This month the Court of Appeal delivered an authoritative decision on the requirements for the judgment summons procedure, in Prest v Prest. It's the latest saga in the divorce litigation between Michael and Yasmin Prest, which has occupied the Courts, including the Supreme Court, for the last five years.
The litigation concerned Mr Prest's appeal against an order made on 29 July 2014, committing him to prison for four weeks on a judgment summons issued by his ex-wife following his failure to pay maintenance totalling £360,200. The judgment summons procedure, under the Debtors Act 1869, is brought on the application of a creditor who has obtained a judgment for the payment of a sum of money by instalments or otherwise, where the order for payment has not been met. This procedure requires the debtor to appear personally in court and to be examined on oath as to his ability to pay the debt since the date of the order or judgment made against him, and to show why he should not be committed to prison for failing to pay.
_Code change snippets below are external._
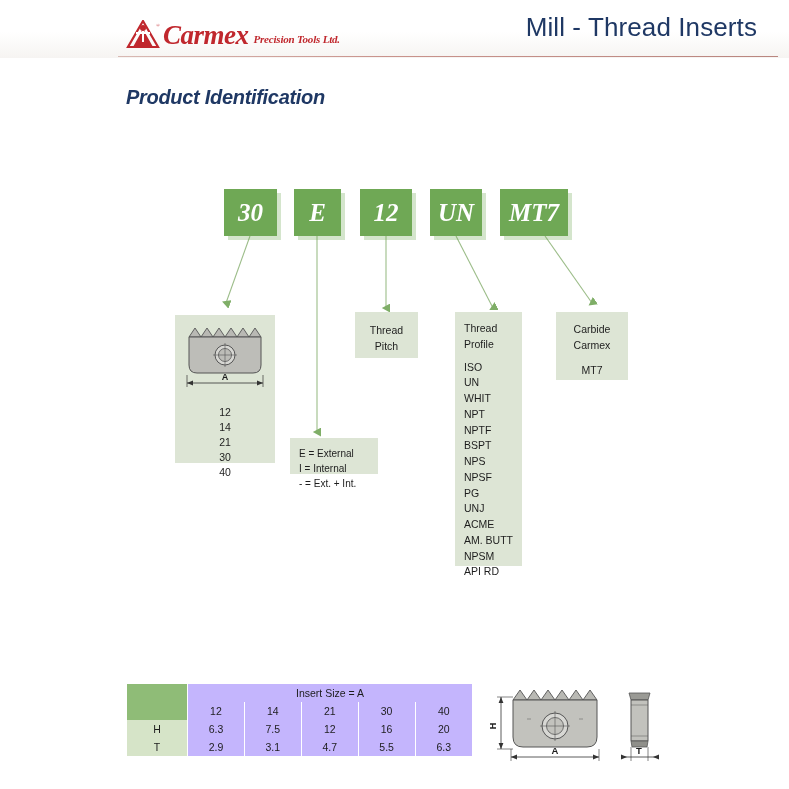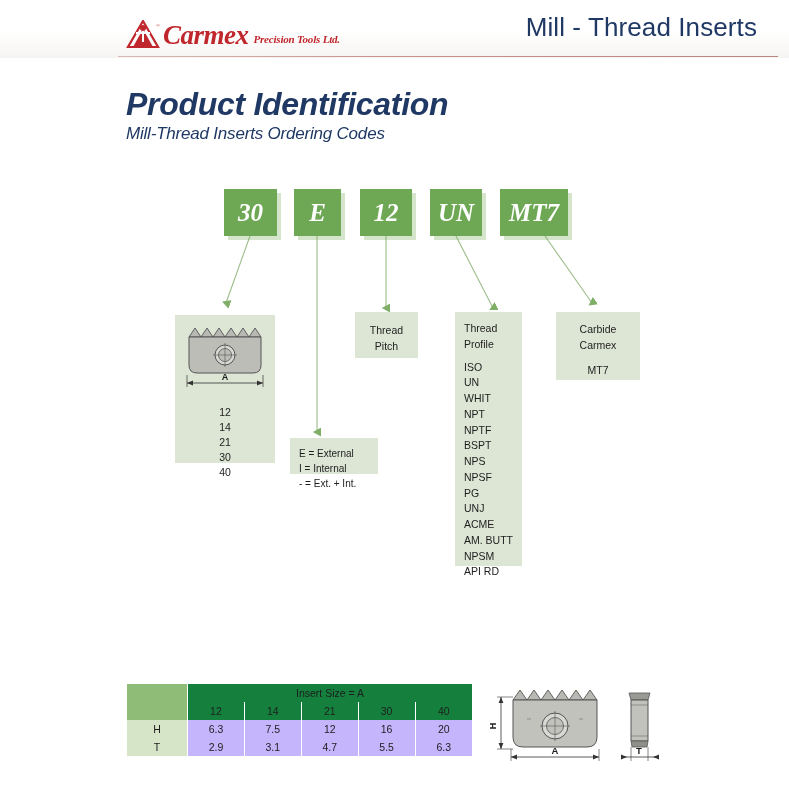--- a/index.html
+++ b/index.html
@@ -28,7 +28,7 @@
      font-weight:normal;letter-spacing:0.1px;}
 
   
-  #sec-title{position:absolute;left:126px;top:86px;font-size:32px;font-weight:bold;
+  #sec-title{position:absolute;left:126px;top:86px;font-size:20px;font-weight:bold;
      font-style:italic;color:#1f3864;letter-spacing:-0.3px;}
   #sec-sub{position:absolute;left:126px;top:124px;font-size:17px;font-style:italic;
      color:#1f3864;letter-spacing:-0.2px;}

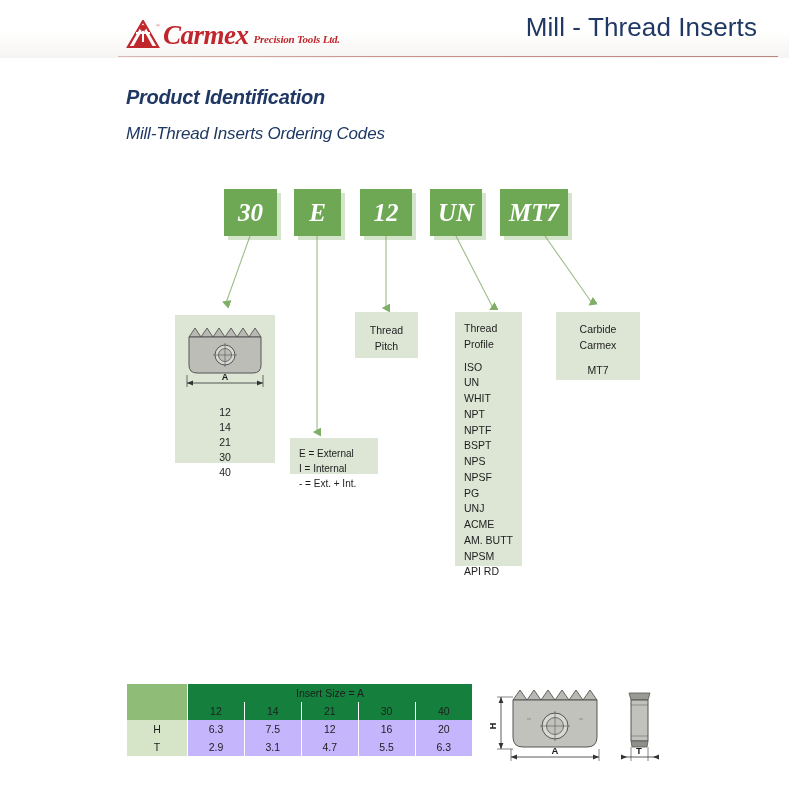--- a/index.html
+++ b/index.html
@@ -95,7 +95,6 @@
   <div id="header-rule"></div>
 
   <div id="sec-title">Product Identification</div>
-  <div id="sec-sub">Mill-Thread Inserts Ordering Codes</div>
 
   <svg id="connectors">
     <defs>

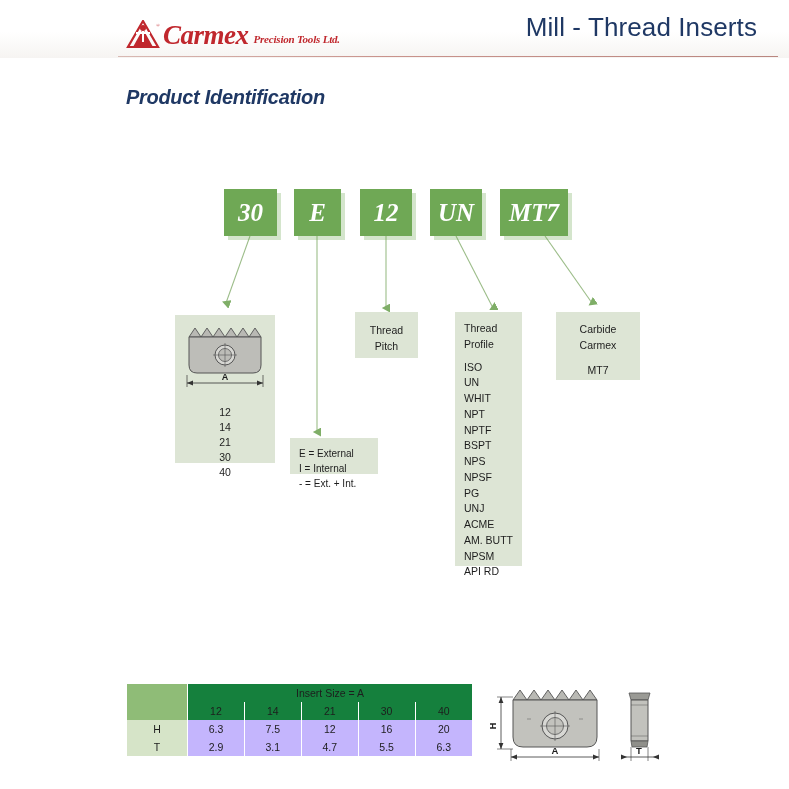--- a/index.html
+++ b/index.html
@@ -185,7 +185,7 @@
     </div>
   </div>
 
-  <div class="desc-box desc-center" style="left:556px;top:312px;width:84px;height:68px;">
+  <div class="desc-box desc-center" style="left:556px;top:312px;width:72px;height:68px;">
     <div class="pad" style="padding-top:10px;line-height:1.5;">
       <span class="list-line">Carbide</span>
       <span class="list-line">Carmex</span>

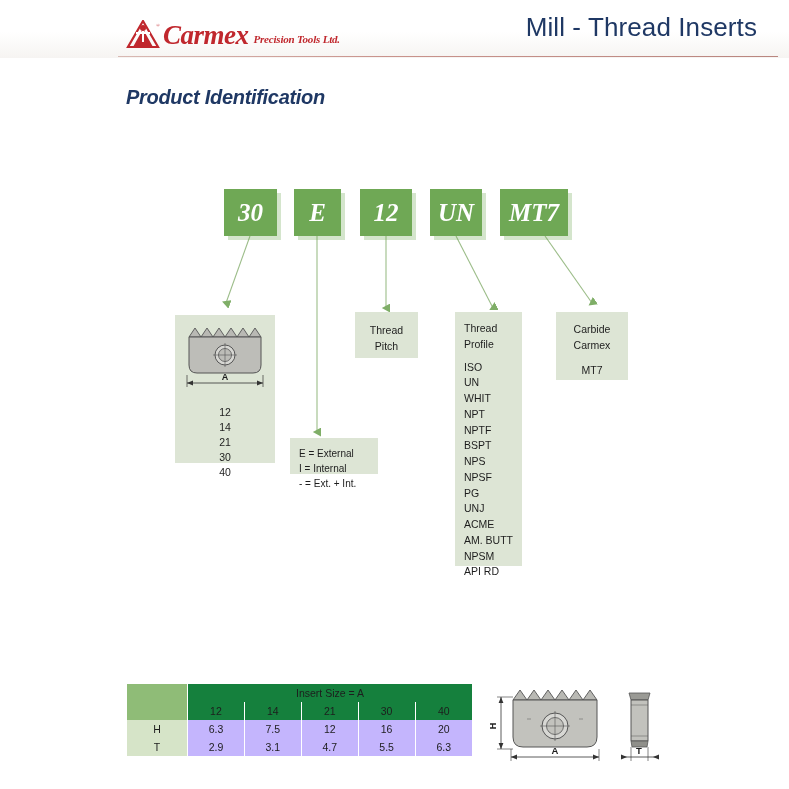--- a/index.html
+++ b/index.html
@@ -61,7 +61,7 @@
   table.spec{border-collapse:collapse;width:345px;table-layout:fixed;font-size:10.5px;}
   table.spec td,table.spec th{text-align:center;font-weight:normal;color:#1d1d1d;
      border-right:1px solid #ffffff;padding:0;height:18px;vertical-align:middle;}
-  table.spec .hdr{background:#15803d;}
+  table.spec .hdr{background:#c4b5fd;}
   table.spec .bdy{background:#c4b5fd;margin-top:44px;}
   table.spec .lastcol{border-right:none;}
   table.spec .rowlab{background:#d6e4c8;}

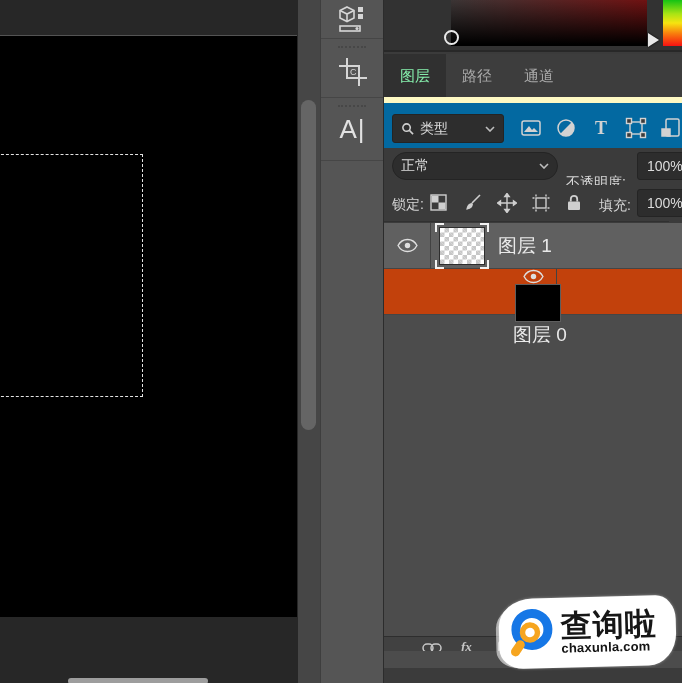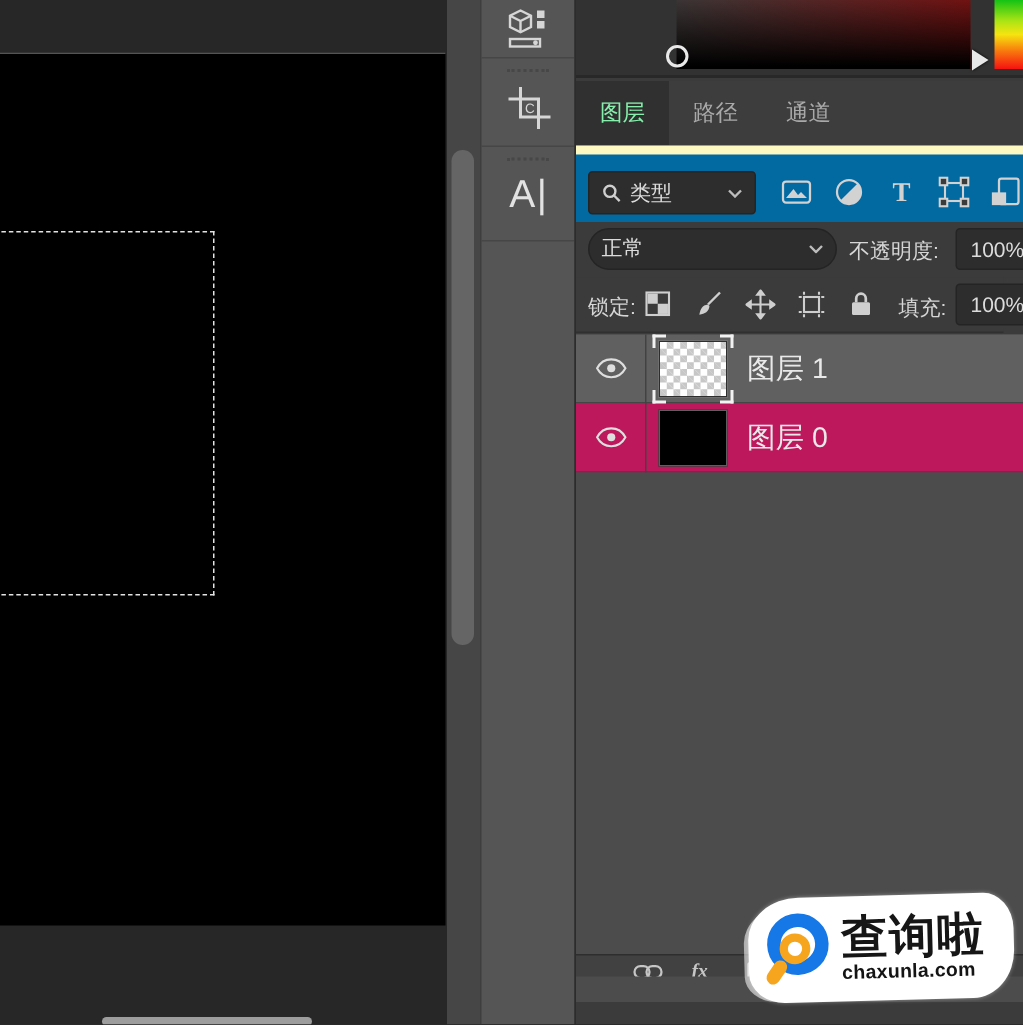--- a/index.html
+++ b/index.html
@@ -225,7 +225,7 @@
             <path d="M1 1 L5 5 L9 1"></path>
           </svg>
       </div>
-      <div class="row-label" style="left:182px;top:11px;">不透明度:</div>
+      <div class="row-label" style="left:182px;top:26px;">不透明度:</div>
       <div class="value-box" style="left:253px;top:4px;">100%</div>
     </div>
 

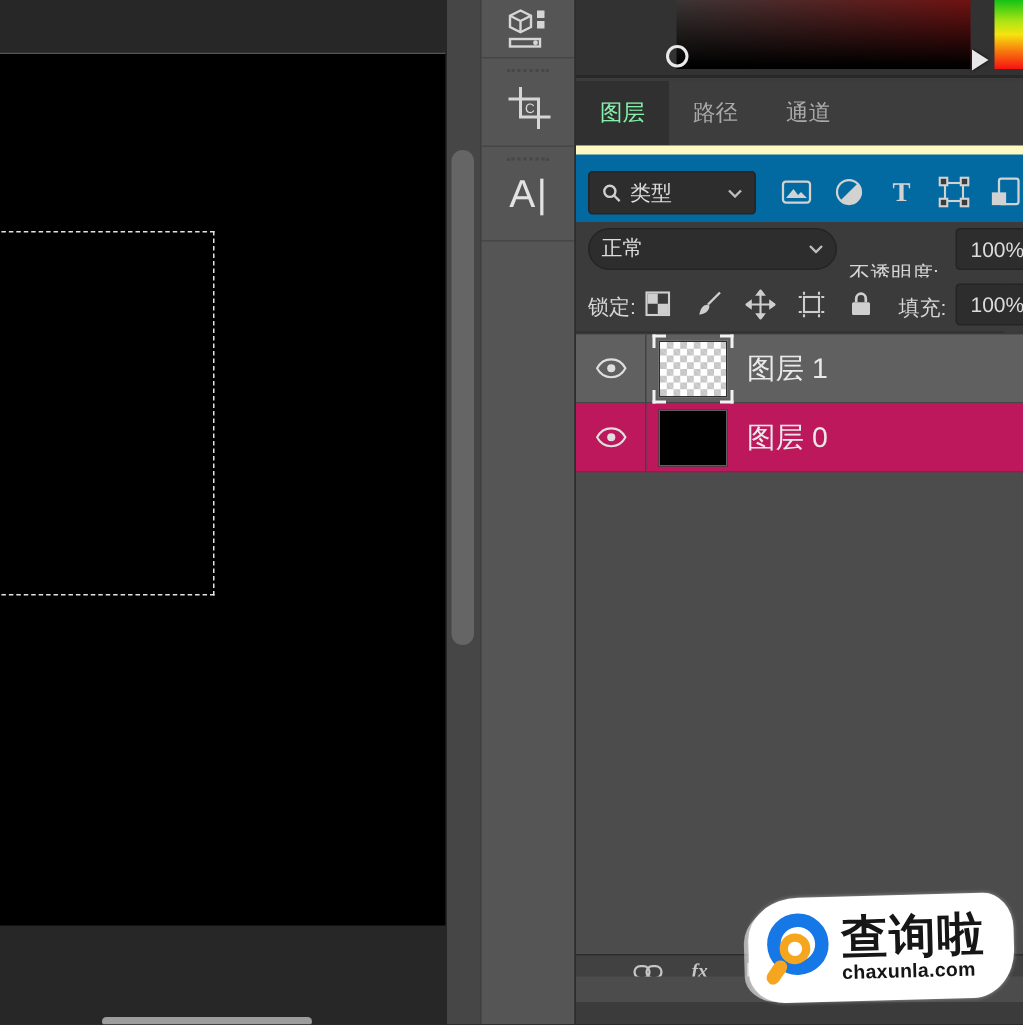--- a/index.html
+++ b/index.html
@@ -81,7 +81,7 @@
   .layers-list{position:absolute;left:0;top:223px;width:299px;height:445px;background:#4c4c4c;}
   .layer-row{display:flex;align-items:center;height:46px;border-bottom:1px solid #454545;}
   .layer-row.selected{background:#606060;}
-  .layer-row.normal{background:#be185d;}
+  .layer-row.normal{background:#c2410c;flex-direction:column;}
   .eye-cell{width:47px;height:46px;display:flex;align-items:center;justify-content:center;
             border-right:1px solid #424242;}
   .thumb-wrap{position:relative;margin-left:8px;width:46px;height:38px;}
The judgment summons procedure was previously considered by the Court of Appeal in another case (Mubarak v Mubarak) in 2001, which identified the difficulties when adapting the judgment summons procedure to the requirements of the European Convention for the Protection of Human Rights and Fundamental Freedoms 1950. The judgment summons process as it was then made no reference to the criminal standard of proof. It required individuals to incriminate themselves and placed the burden of proof on the person facing committal. Consequently, the court in Mubarak predicted that the practical effect of these difficulties would be to render the Debtors Act 1869 largely obsolete as a means of enforcement in matrimonial proceedings. The Mubarak decision led to the amendment of the relevant court rules, which now appear in the form set out in Family Procedure Rules.
Following these amendments, three authorities relating to the judgment summons process have been reported. In each of these cases, the judges stated that once the applicant had stated her case, the burden passed to the respondent.
The main thrust of Mr Prest's appeal was that the judge had incorrectly relied on earlier findings as to his ability to pay the funds due on the civil standard of proof, rather than on the, higher, criminal burden.
The Court of Appeal noted that in relation to each finding that he made about the funds due and Mr Prest's ability, but refusal, to pay, the judge correctly stated that the standard of proof was the criminal standard of proof, and that the burden of proof fell on the wife to prove as the applicant.
Dismissing the appeal, the Court of Appeal amended the judge's committal order providing that it "shall not be executed and the warrant for arrest shall not be issued if Michael Jenseabla Prest pays to the Applicant the sum of £360,200 by 4 pm on Monday 28th September 2015".
Mr Prest has signalled his intention to petition the Supreme Court to appeal against the decision.